[Gluster-users] Gluster eating up a lot of ram

Nithya Balachandran nbalacha at redhat.com
Tue Jul 30 12:43:57 UTC 2019


On Tue, 30 Jul 2019 at 16:37, Diego Remolina <dijuremo at gmail.com> wrote:

> This option is enabled. In which version has this been patched? This is a
> file server and disabling readdir-ahead will have a hard impact on
> performance.
>

This was fixed in 5.3 (https://bugzilla.redhat.com/show_bug.cgi?id=1659676
).
This bug is only relevant if the gluster fuse client is the one that is
using up memory.

The first thing to do would be to determine which process is using up the
memory and to get a statedump.

ps <pid> should give you the details of the gluster process .

Regards,
Nithya



>
> [root at ysmha01 ~]# gluster v get export readdir-ahead
> Option                                  Value
>
> ------                                  -----
>
> performance.readdir-ahead               on
>
> The guide recommends enabling the setting:
>
>
> https://docs.gluster.org/en/latest/Administrator%20Guide/Accessing%20Gluster%20from%20Windows/
>
> Diego
>
>
>
> On Mon, Jul 29, 2019 at 11:52 PM Nithya Balachandran <nbalacha at redhat.com>
> wrote:
>
>>
>> Hi Diego,
>>
>> Please do the following:
>>
>> gluster v get <volname> readdir-ahead
>>
>> If this is enabled, please disable it and see if it helps. There was a
>> leak in the opendir codpath that was fixed in later released.
>>
>> Regards,
>> Nithya
>>
>>
>> On Tue, 30 Jul 2019 at 09:04, Diego Remolina <dijuremo at gmail.com> wrote:
>>
>>> Will this kill the actual process or simply trigger the dump? Which
>>> process should I kill? The brick process in the system or the fuse mount?
>>>
>>> Diego
>>>
>>> On Mon, Jul 29, 2019, 23:27 Nithya Balachandran <nbalacha at redhat.com>
>>> wrote:
>>>
>>>>
>>>>
>>>> On Tue, 30 Jul 2019 at 05:44, Diego Remolina <dijuremo at gmail.com>
>>>> wrote:
>>>>
>>>>> Unfortunately statedump crashes on both machines, even freshly
>>>>> rebooted.
>>>>>
>>>>
>>>> Do you see any statedump files in /var/run/gluster?  This looks more
>>>> like the gluster cli crashed.
>>>>
>>>>>
>>>>> [root at ysmha01 ~]# gluster --print-statedumpdir
>>>>> /var/run/gluster
>>>>> [root at ysmha01 ~]# gluster v statedump export
>>>>> Segmentation fault (core dumped)
>>>>>
>>>>> [root at ysmha02 ~]# uptime
>>>>>  20:12:20 up 6 min,  1 user,  load average: 0.72, 0.52, 0.24
>>>>> [root at ysmha02 ~]# gluster --print-statedumpdir
>>>>> /var/run/gluster
>>>>> [root at ysmha02 ~]# gluster v statedump export
>>>>> Segmentation fault (core dumped)
>>>>>
>>>>> I rebooted today after 40 days.

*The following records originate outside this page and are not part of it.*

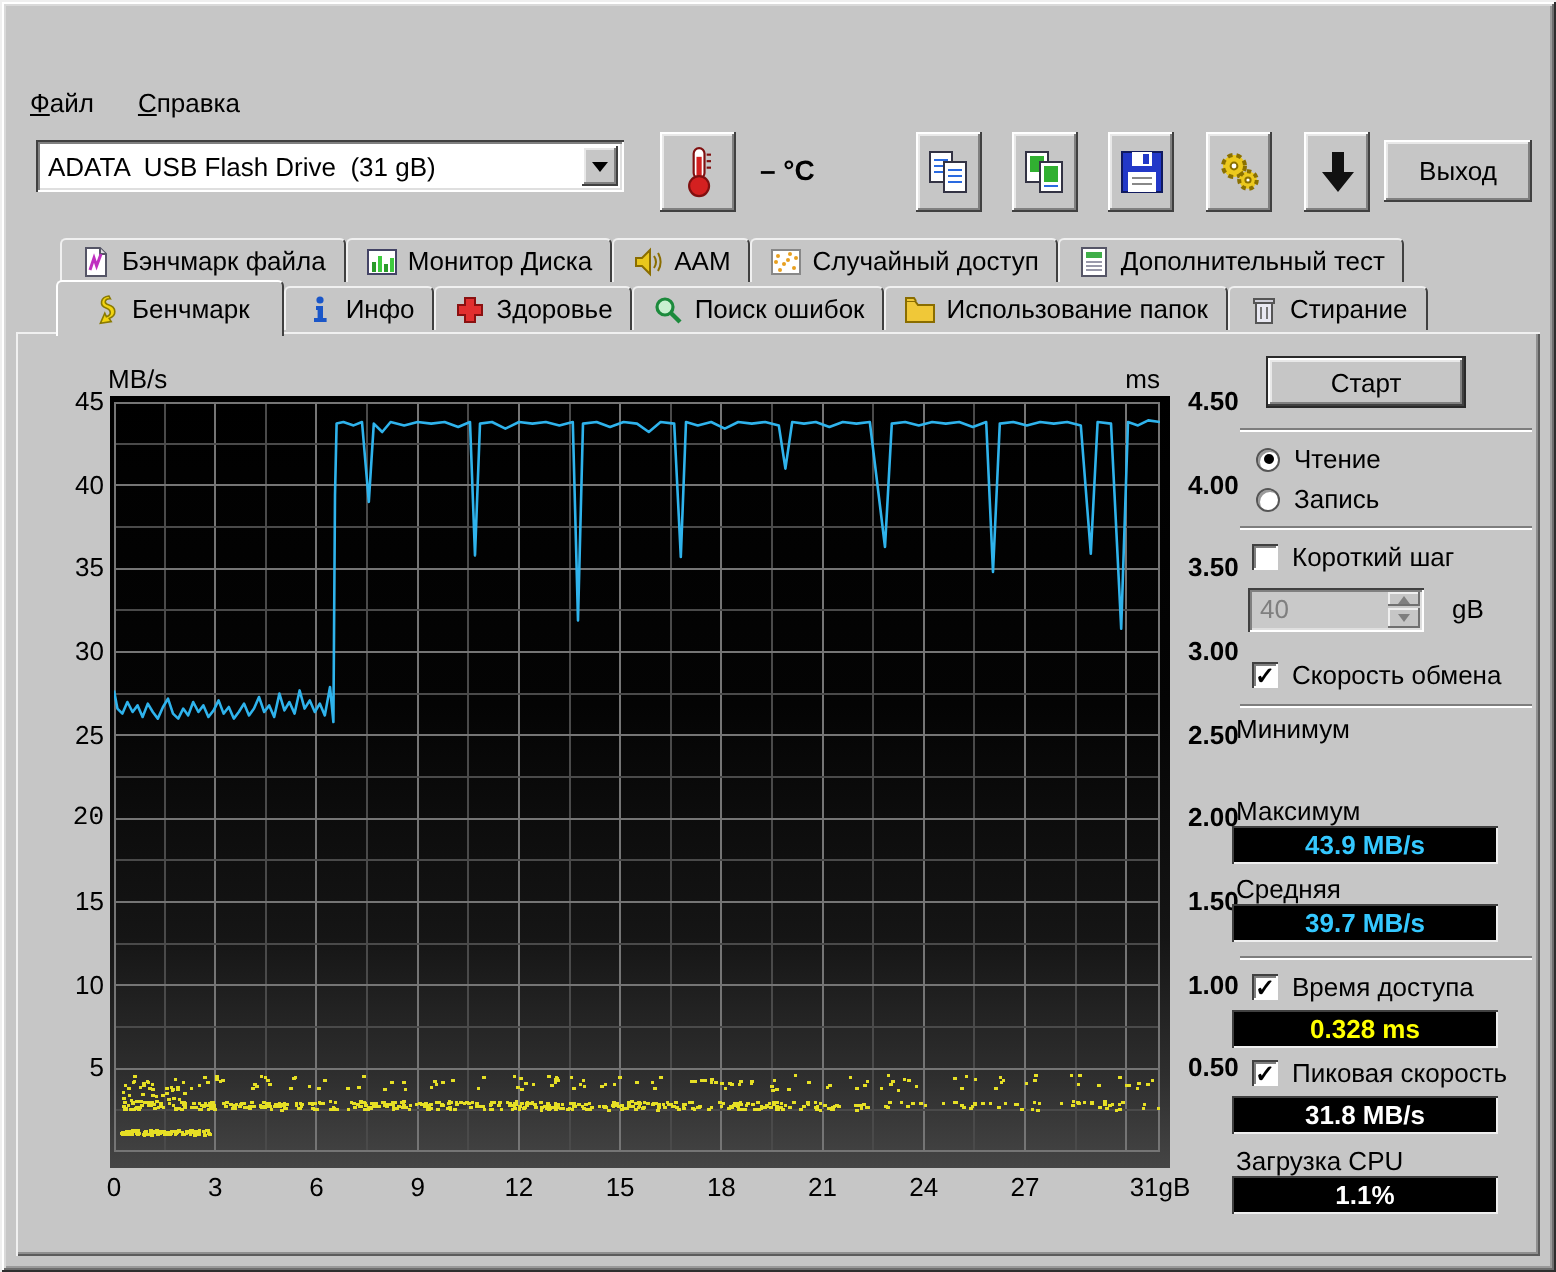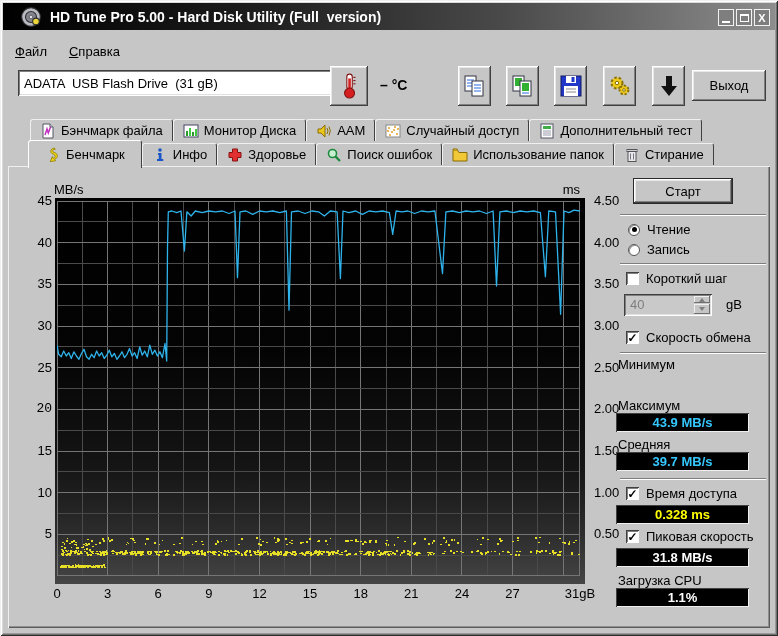--- a/index.html
+++ b/index.html
@@ -89,22 +89,6 @@
 
 <div id="window">
 
-  <div id="titlebar">
-    <svg id="app-icon" viewBox="0 0 20 20">
-      <circle cx="10" cy="10" r="8.5" fill="#b9b9c2" stroke="#2e2e2e"></circle>
-      <circle cx="10" cy="10" r="5" fill="#84848e" stroke="#2e2e2e"></circle>
-      <circle cx="10" cy="10" r="1.6" fill="#e6e6e6" stroke="#2e2e2e" stroke-width="0.5"></circle>
-      <circle cx="14.5" cy="14" r="3" fill="#eed73a" stroke="#2e2e2e"></circle>
-    </svg>
-    <span id="title-text" class="pre">HD Tune Pro 5.00 - Hard Disk Utility (Full  version)</span>
-    <div class="winbtn" id="btn-min">
-        <span></span>
-      </div>
-    <div class="winbtn" id="btn-max">
-        <span></span>
-      </div>
-    <div class="winbtn" id="btn-close">X</div>
-  </div>
 
   <div id="menubar">
     <div class="menu-item"><span class="u">Ф</span><span>айл</span></div>

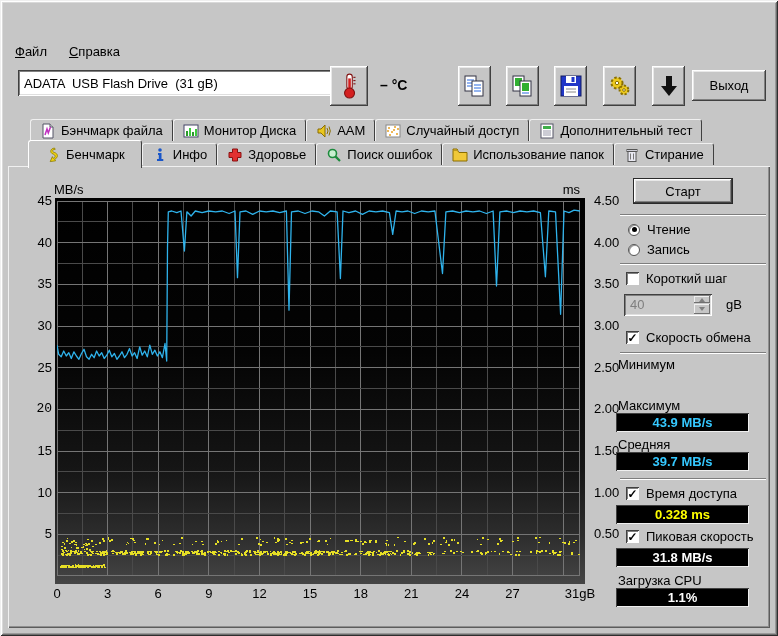--- a/index.html
+++ b/index.html
@@ -26,7 +26,7 @@
   
   .sunken{box-shadow:inset 1px 1px 0 #404040, inset -1px -1px 0 #fff, inset 2px 2px 0 #808080, inset -2px -2px 0 #dfdfdf;}
   .raised{box-shadow:inset -1px -1px 0 #404040, inset 1px 1px 0 #fff, inset -2px -2px 0 #808080, inset 2px 2px 0 #e8e8e8;}
-  #drive-select{position:absolute;left:18px;top:70px;width:333px;height:26px;background:#fff;display:flex;align-items:center;font-size:13px;color:#000;}
+  #drive-select{position:absolute;left:18px;top:70px;width:294px;height:26px;background:#fff;display:flex;align-items:center;font-size:13px;color:#000;}
   #drive-select .val{flex:1;padding-left:6px;overflow:hidden;}
   #drive-arrow{width:18px;height:20px;margin-right:3px;background:#c6c6c6;display:flex;align-items:center;justify-content:center;}
   #drive-arrow i{display:block;width:0;height:0;border:4px solid transparent;border-top:5px solid #000;margin-top:4px;}

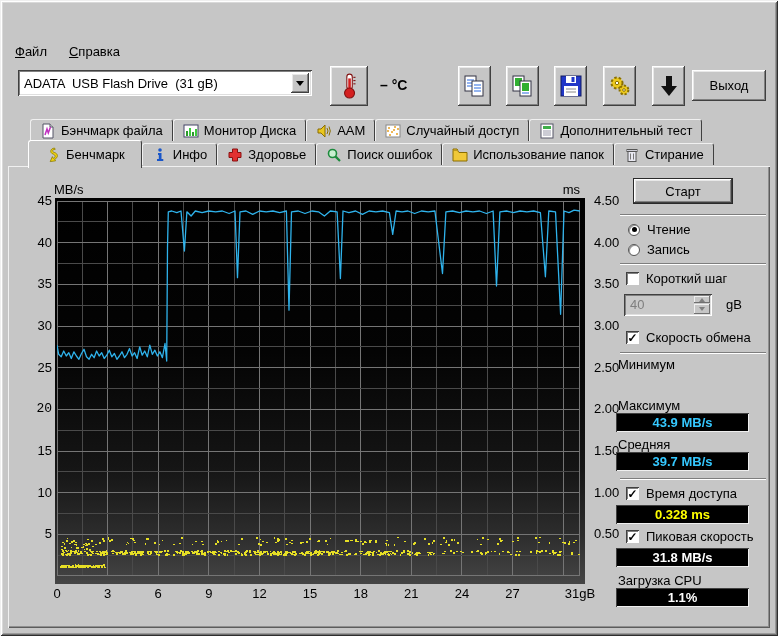--- a/index.html
+++ b/index.html
@@ -56,7 +56,7 @@
   #unit-right{left:500px;top:16px;width:72px;text-align:right;}
   .tick{position:absolute;font-size:13px;color:#000;}
   .tick-left{left:0;width:44px;text-align:right;}
-  .tick-right{left:586px;width:44px;text-align:left;}
+  .tick-right{left:586px;width:44px;text-align:left;font-weight:bold;}
   .tick-bottom{width:40px;text-align:center;}
   
   #panel{position:absolute;left:600px;top:0;width:162px;height:462px;overflow:hidden;font-size:13px;color:#000;}

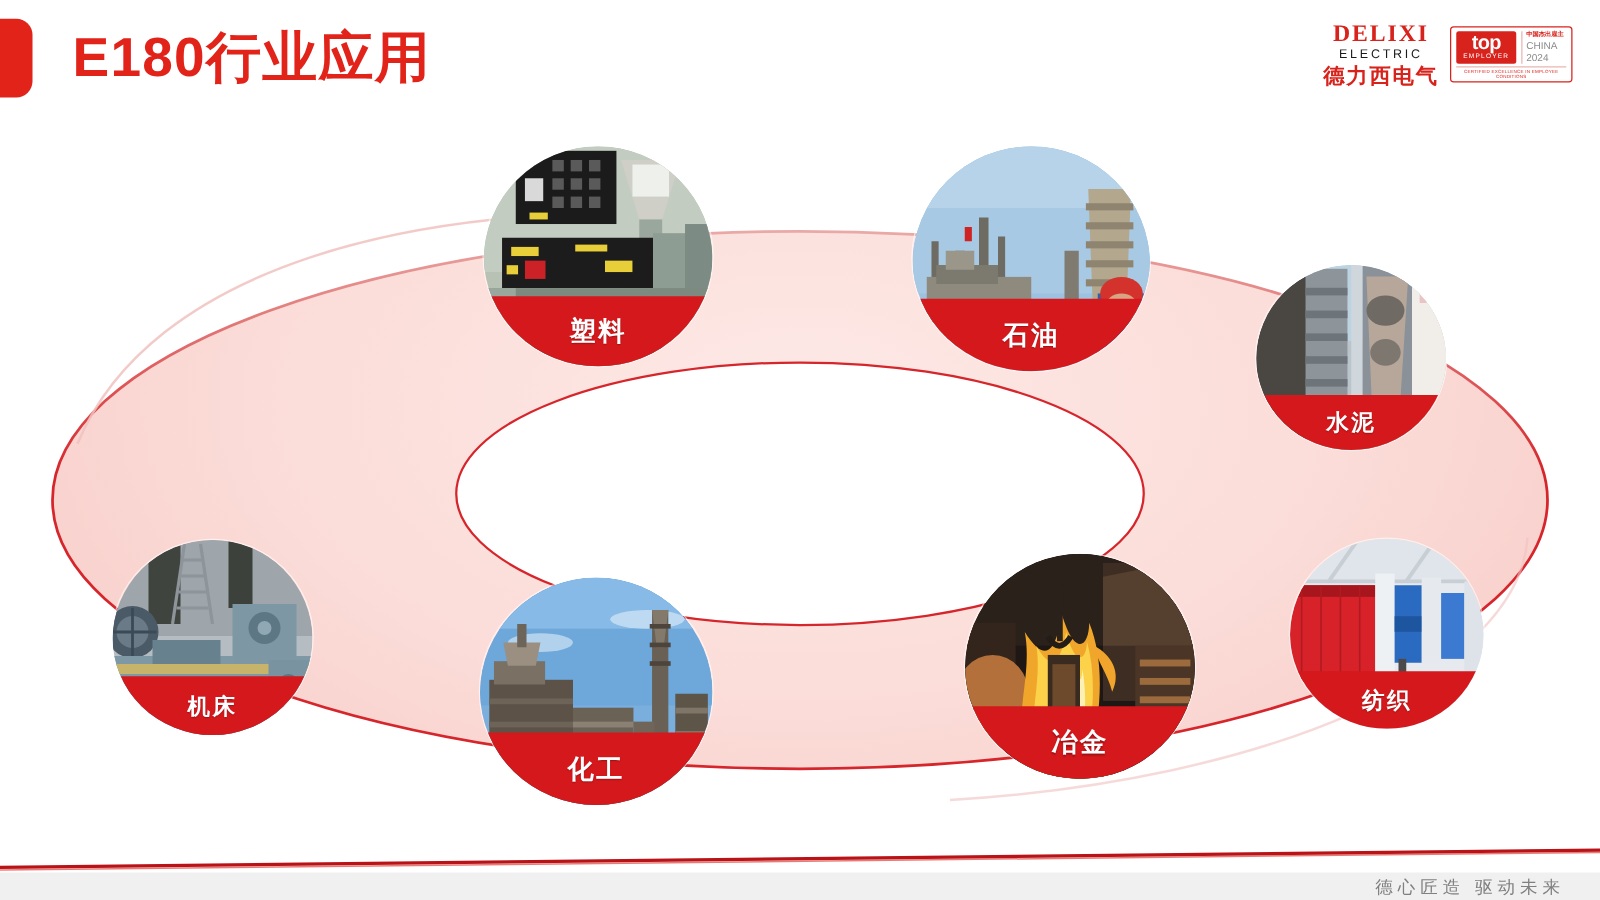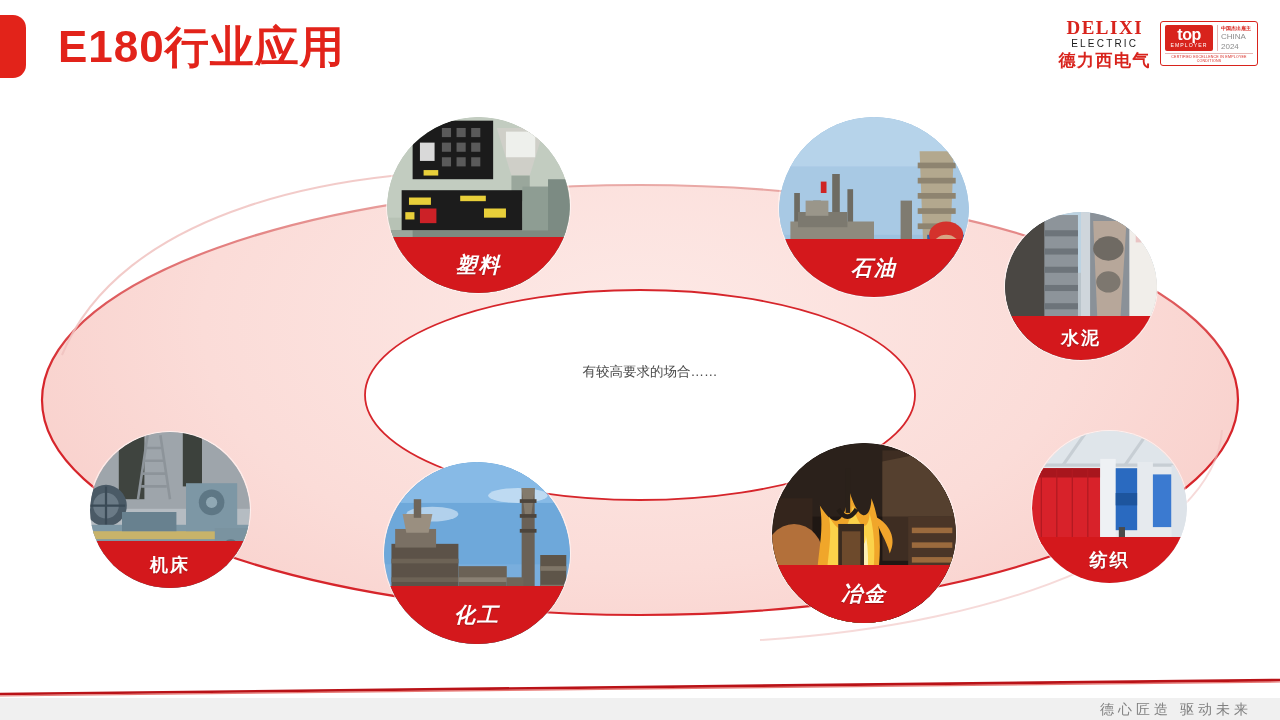--- a/index.html
+++ b/index.html
@@ -102,7 +102,7 @@
     letter-spacing: 2px;
     text-shadow: 0 1px 1px rgba(0,0,0,0.25);
   }
-  .node.big .label-band { font-size: 21px; height: 32%; font-style: italic; }
+  .node.big .label-band { font-size: 21px; height: 32%; }
   .node.small .label-band { font-size: 18px; height: 30%; }
 
   

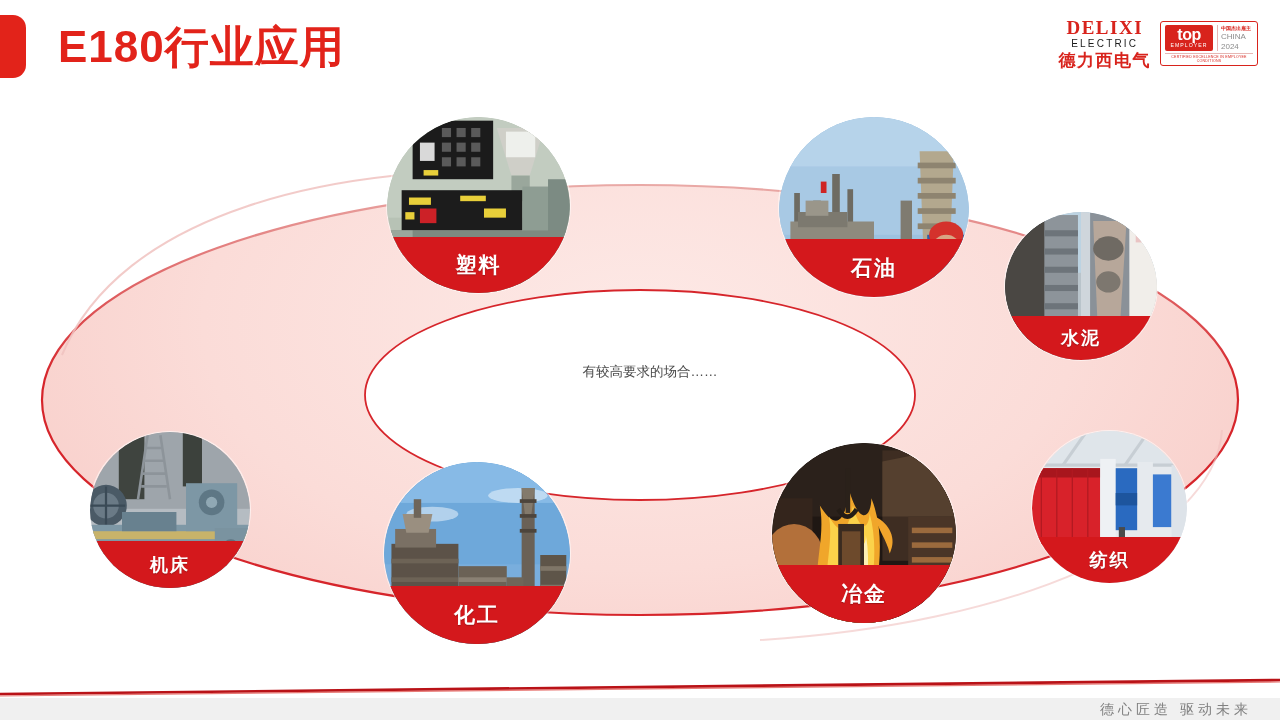--- a/index.html
+++ b/index.html
@@ -223,7 +223,7 @@
     <div class="label-band">塑料</div>
   </div>
 
-  <div class="node big" style="left:779px; top:117px; width:190px; height:180px;">
+  <div class="node big" style="left:730px; top:117px; width:190px; height:180px;">
     <svg class="photo" viewBox="0 0 100 100" preserveAspectRatio="none">
       <rect width="100" height="100" fill="#9cc2e0"></rect>
       <rect x="0" y="0" width="100" height="62" fill="#a8c9e4"></rect>

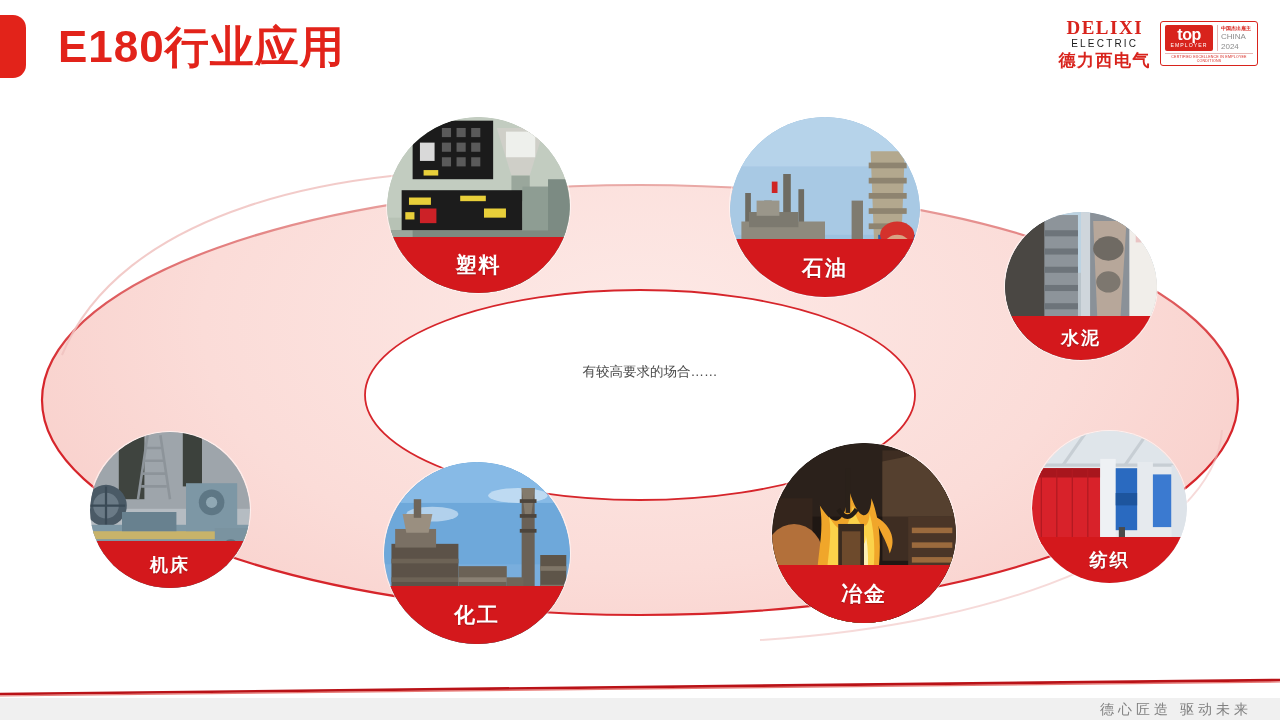--- a/index.html
+++ b/index.html
@@ -429,7 +429,6 @@
   </div>
 
   <div id="center-text">
-    <div>有较高要求的场合……</div>
   </div>
 
   <div id="footer-strip"></div>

Gluster was eating up shy of 40GB of
>>>>> RAM out of 64.
>>>>>
>>>>> What would you recommend to be the next step?
>>>>>
>>>>> Diego
>>>>>
>>>>> On Mon, Mar 4, 2019 at 5:07 AM Poornima Gurusiddaiah <
>>>>> pgurusid at redhat.com> wrote:
>>>>>
>>>>>> Could you also provide the statedump of the gluster process consuming
>>>>>> 44G ram [1]. Please make sure the statedump is taken when the memory
>>>>>> consumption is very high, like 10s of GBs, otherwise we may not be able to
>>>>>> identify the issue. Also i see that the cache size is 10G is that something
>>>>>> you arrived at, after doing some tests? Its relatively higher than normal.
>>>>>>
>>>>>> [1]
>>>>>> https://docs.gluster.org/en/v3/Troubleshooting/statedump/#generate-a-statedump
>>>>>>
>>>>>> On Mon, Mar 4, 2019 at 12:23 AM Diego Remolina <dijuremo at gmail.com>
>>>>>> wrote:
>>>>>>
>>>>>>> Hi,
>>>>>>>
>>>>>>> I will not be able to test gluster-6rc because this is a production
>>>>>>> environment and it takes several days for memory to grow a lot.
>>>>>>>
>>>>>>> The Samba server is hosting all types of files, small and large from
>>>>>>> small roaming profile type files to bigger files like adobe suite, autodesk
>>>>>>> Revit (file sizes in the hundreds of megabytes).
>>>>>>>
>>>>>>> As I stated before, this same issue was present back with 3.8.x
>>>>>>> which I was running before.
>>>>>>>
>>>>>>> The information you requested:
>>>>>>>
>>>>>>> [root at ysmha02 ~]# gluster v info export
>>>>>>>
>>>>>>> Volume Name: export
>>>>>>> Type: Replicate
>>>>>>> Volume ID: b4353b3f-6ef6-4813-819a-8e85e5a95cff
>>>>>>> Status: Started
>>>>>>> Snapshot Count: 0
>>>>>>> Number of Bricks: 1 x 2 = 2
>>>>>>> Transport-type: tcp
>>>>>>> Bricks:
>>>>>>> Brick1: 10.0.1.7:/bricks/hdds/brick
>>>>>>> Brick2: 10.0.1.6:/bricks/hdds/brick
>>>>>>> Options Reconfigured:
>>>>>>> performance.stat-prefetch: on
>>>>>>> performance.cache-min-file-size: 0
>>>>>>> network.inode-lru-limit: 65536
>>>>>>> performance.cache-invalidation: on
>>>>>>> features.cache-invalidation: on
>>>>>>> performance.md-cache-timeout: 600
>>>>>>> features.cache-invalidation-timeout: 600
>>>>>>> performance.cache-samba-metadata: on
>>>>>>> transport.address-family: inet
>>>>>>> server.allow-insecure: on
>>>>>>> performance.cache-size: 10GB
>>>>>>> cluster.server-quorum-type: server
>>>>>>> nfs.disable: on
>>>>>>> performance.io-thread-count: 64
>>>>>>> performance.io-cache: on
>>>>>>> cluster.lookup-optimize: on
>>>>>>> cluster.readdir-optimize: on
>>>>>>> server.event-threads: 5
>>>>>>> client.event-threads: 5
>>>>>>> performance.cache-max-file-size: 256MB
>>>>>>> diagnostics.client-log-level: INFO
>>>>>>> diagnostics.brick-log-level: INFO
>>>>>>> cluster.server-quorum-ratio: 51%
>>>>>>>
>>>>>>>
>>>>>>>
>>>>>>>
>>>>>>>
>>>>>>>
>>>>>>>
>>>>>>> <https://www.avast.com/sig-email?utm_medium=email&utm_source=link&utm_campaign=sig-email&utm_content=webmail&utm_term=icon> Virus-free.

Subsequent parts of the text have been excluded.